With 9 Short Words, Warren Buffett Just Shared a Brutal Truth That Very Few People Are Brave Enough to Admit

With 9 Short Words, Warren Buffett Just Shared a Brutal Truth That Very Few People Are Brave Enough to Admit



This year’s letter includes a lot: company performance, Buffett’s critique of accounting rule changes, and how much Berkshire paid in income taxes ($3.6 billion, which Buffett says accounts for 1.5 percent of all U.S. corporate income tax).

You can always find more in these annual letters, and in fact I ran the whole text through a word cloud generator, to try to learn from Buffet’s word choices and diction. (You can find that result here.)

If you’re a business owner, however, there’s an especially important truth contained in this year’s letter. It took Buffett just nine short words to address it.

And it’s about something almost nobody wants to admit.

A question of succession

The brutal truth Buffett found himself addressing is about leadership, corporate succession, and death.

As Buffett acknowledges, it’s something of an “urgent” question at Berkshire, given that he’s 89 years old, and his vice-chairman, Charlie Munger, is 96. 

“Charlie and I long ago entered the urgent zone,” Buffett acknowledged. “That’s not exactly great news for us. But Berkshire shareholders need not worry. Your company is 100 percent prepared for our departure.”

The last nine words are the key. It’s hard for people to be brave enough to face their mortality. 

But if you build a successful organization, that means people will be counting on you: shareholders in Buffett’s case, but also employees, their families, and other stakeholders. To perform and keep faith, they need to know what happens if you can no longer be the leader.

With a company led by a near-nonagenarian and an even-older top lieutenant, here’s what Buffett did to try to reassure key stakeholders that there’s a succession plan in place–even without actually naming who will take over for him.

Signaling commitment

If he’s not willing to name a successor publicly, Buffett has to signal somehow that he actually cares what happens to Berkshire Hathaway after he’s gone.

I think he’s done so effectively here by writing in the letter that:

  • Almost his entire net worth (99 percent) is tied up in Berkshire Hathaway stock.
  • He’s never sold any of his shares. (He’s given some away as gifts and charitable donations, and said he had to trade some Berkshire stock in 1980 for regulatory reasons at the time, in exchange for stock of a bank he’d acquired.)
  • HIs will requires his executors and the trustees to hold onto his Berkshire holdings for years after his death. Buffett wrote that he believes the restrictions he’s put in place mean “it will take 12 to 15 years for the entirety of the Berkshire shares I hold at my death to move into the market.”

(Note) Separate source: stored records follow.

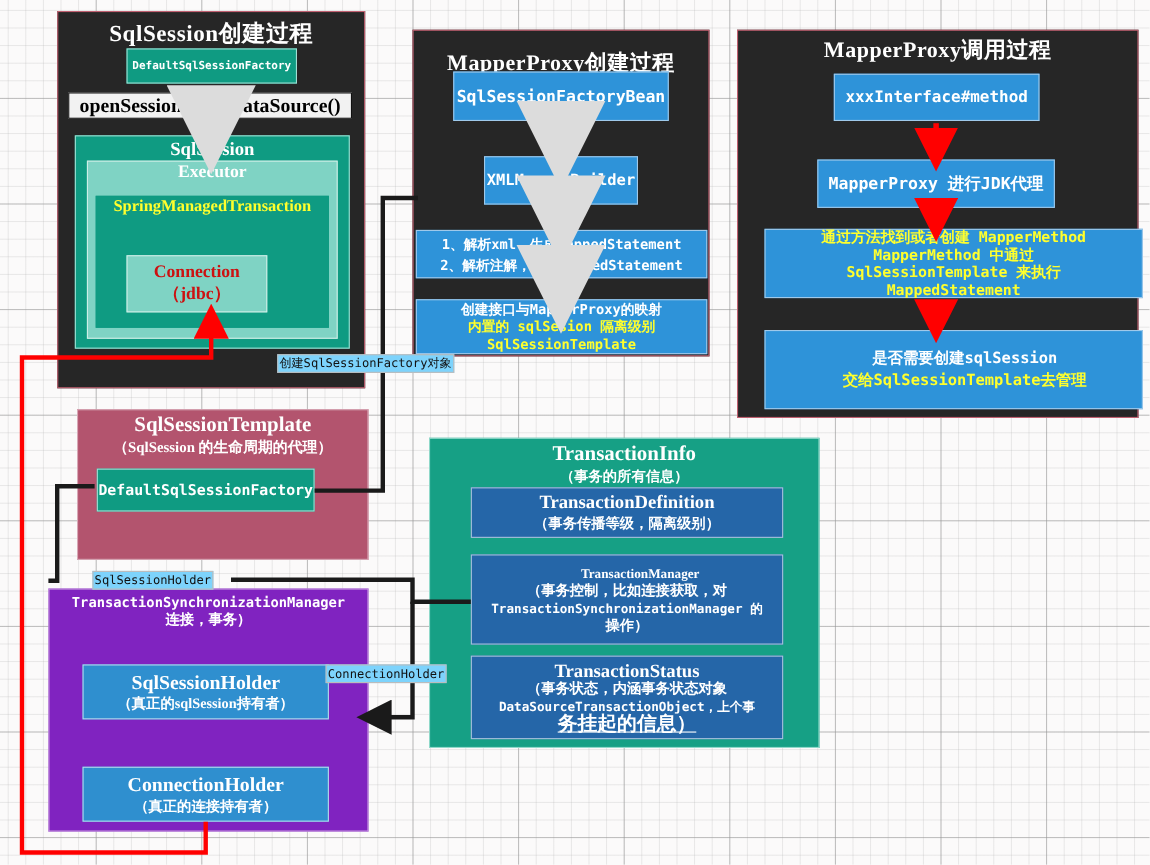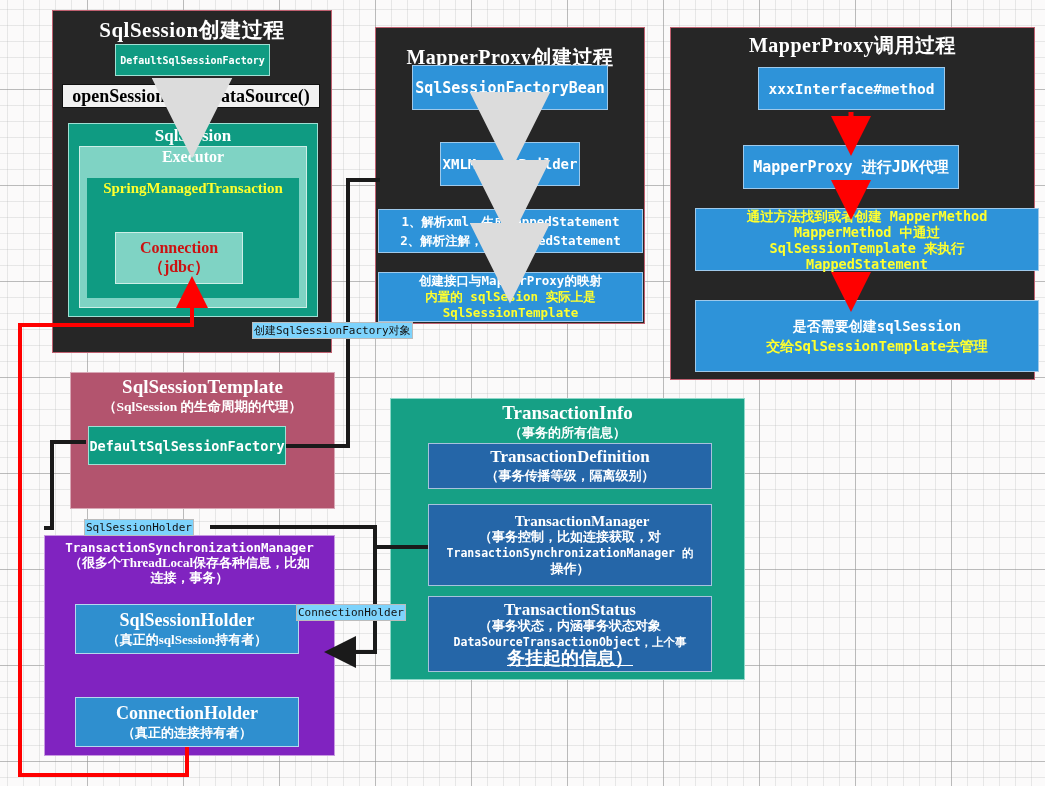--- a/index.html
+++ b/index.html
@@ -84,7 +84,7 @@
 </div>
 <div class="box blue mono" style="left:378px;top:272px;width:265px;height:50px;font-size:12.5px;line-height:16px;">
   <span class="white">创建接口与MapperProxy的映射</span>
-  <span class="yellow">内置的 sqlSesion 实际上是</span>
+  <span class="yellow">内置的 sqlSesion 隔离级别</span>
   <span class="yellow">SqlSessionTemplate</span>
 </div>
 

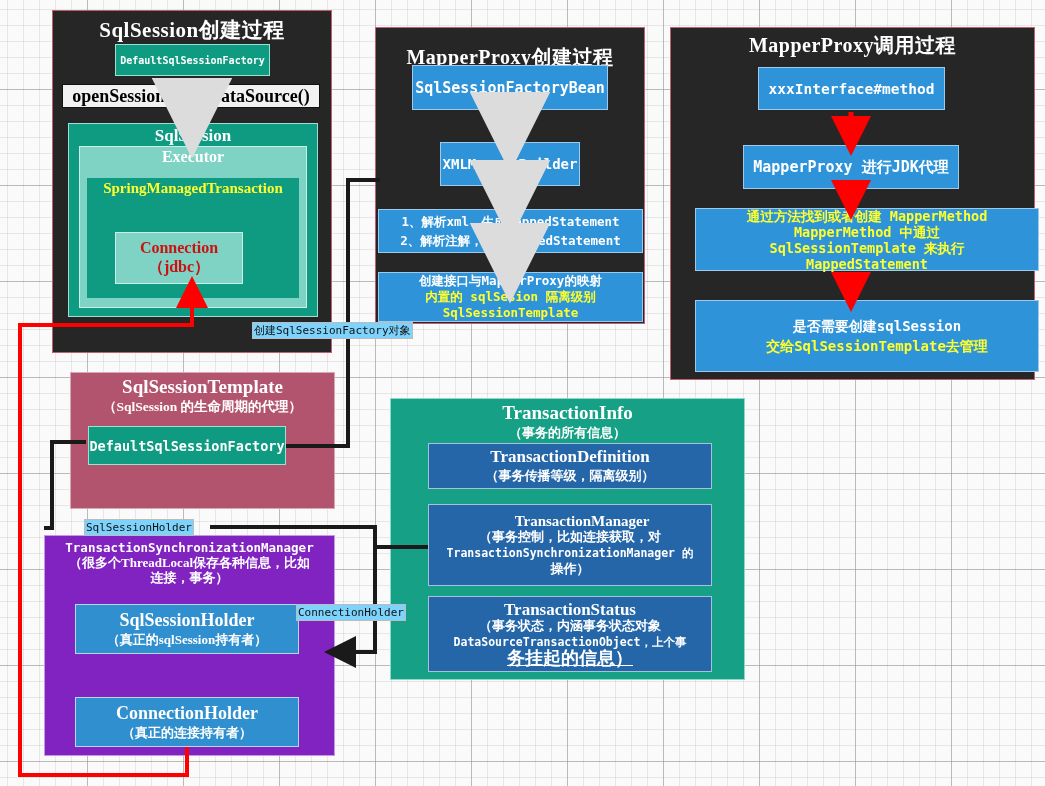--- a/index.html
+++ b/index.html
@@ -139,7 +139,7 @@
   <span class="serif" style="font-size:13px;">（事务传播等级，隔离级别）</span>
 </div>
 <div class="box steel" style="left:428px;top:504px;width:284px;height:82px;line-height:16px;">
-  <span class="serif" style="font-size:15px;margin-left:24px;">TransactionManager</span>
+  <span class="serif" style="font-size:12px;margin-left:24px;">TransactionManager</span>
   <span class="serif" style="font-size:13px;">（事务控制，比如连接获取，对</span>
   <span class="mono" style="font-size:11.5px;">TransactionSynchronizationManager 的</span>
   <span class="serif" style="font-size:13px;">操作）</span>

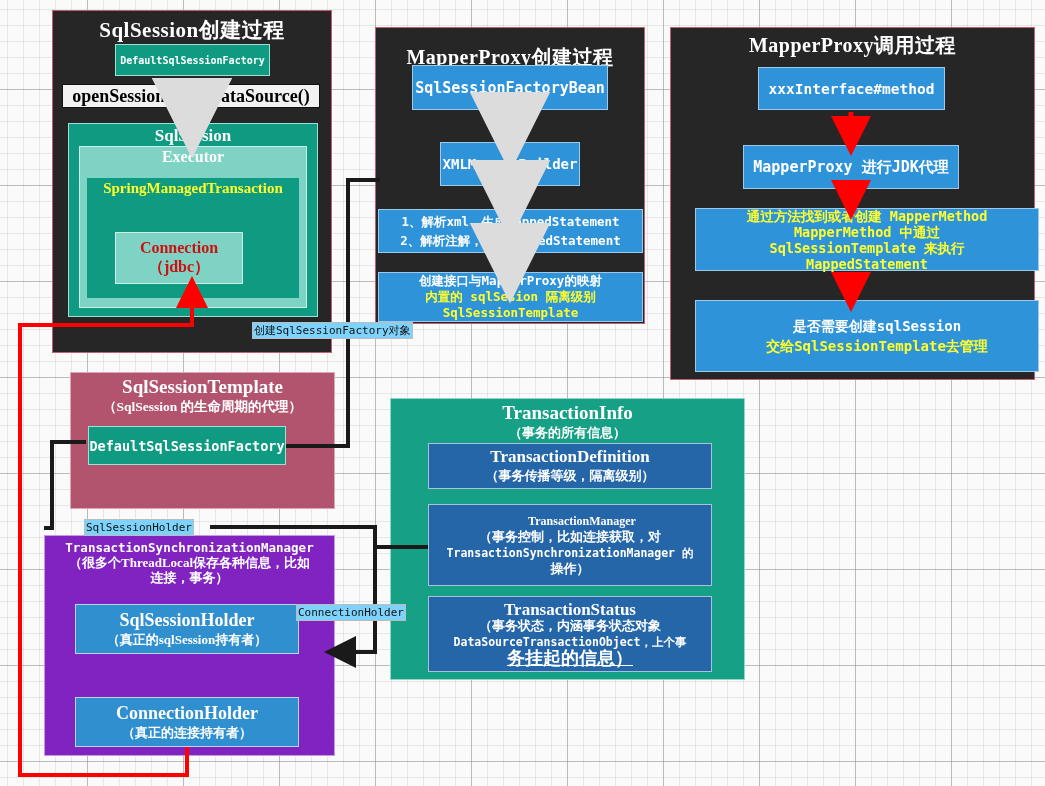--- a/index.html
+++ b/index.html
@@ -118,7 +118,6 @@
 
 <div class="box" style="left:44px;top:535px;width:291px;height:221px;background:#8023c0;border:1px solid #c79ae0;justify-content:flex-start;">
   <span class="mono" style="font-size:12.5px;color:#fff;margin-top:4px;">TransactionSynchronizationManager</span>
-  <span class="serif" style="font-size:13px;color:#fff;line-height:15px;">（很多个ThreadLocal保存各种信息，比如</span>
   <span class="serif" style="font-size:13px;color:#fff;line-height:15px;">连接，事务）</span>
 </div>
 <div class="box" style="left:75px;top:604px;width:224px;height:50px;background:#2f8fcf;border:1px solid #b6d7ee;">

Munger’s family’s net worth is similarly tied up, Buffett said, and the message is clear: Berkshire’s leaders wouldn’t be so heavily leveraged in their own company if they didn’t have faith in the people who will lead it after they’re gone.

“Key to my ‘Berkshire-only’ instructions is my fate in the future judgment and faith of Berkshire directors,” Buffett added.

Giving air time

There’s a lot of speculation that the ultimate successor to Buffett will be one of the firm’s top two “other-than-Warren-and-Charlie” executives. Buffett said he plans to give them each a greater voice at the annual shareholders meeting in May.

“I’ve had suggestions from shareholders, media and board members that Ajit Jain and Greg Abel–our two key operating managers–be given more exposure at the meeting. That change makes great sense.”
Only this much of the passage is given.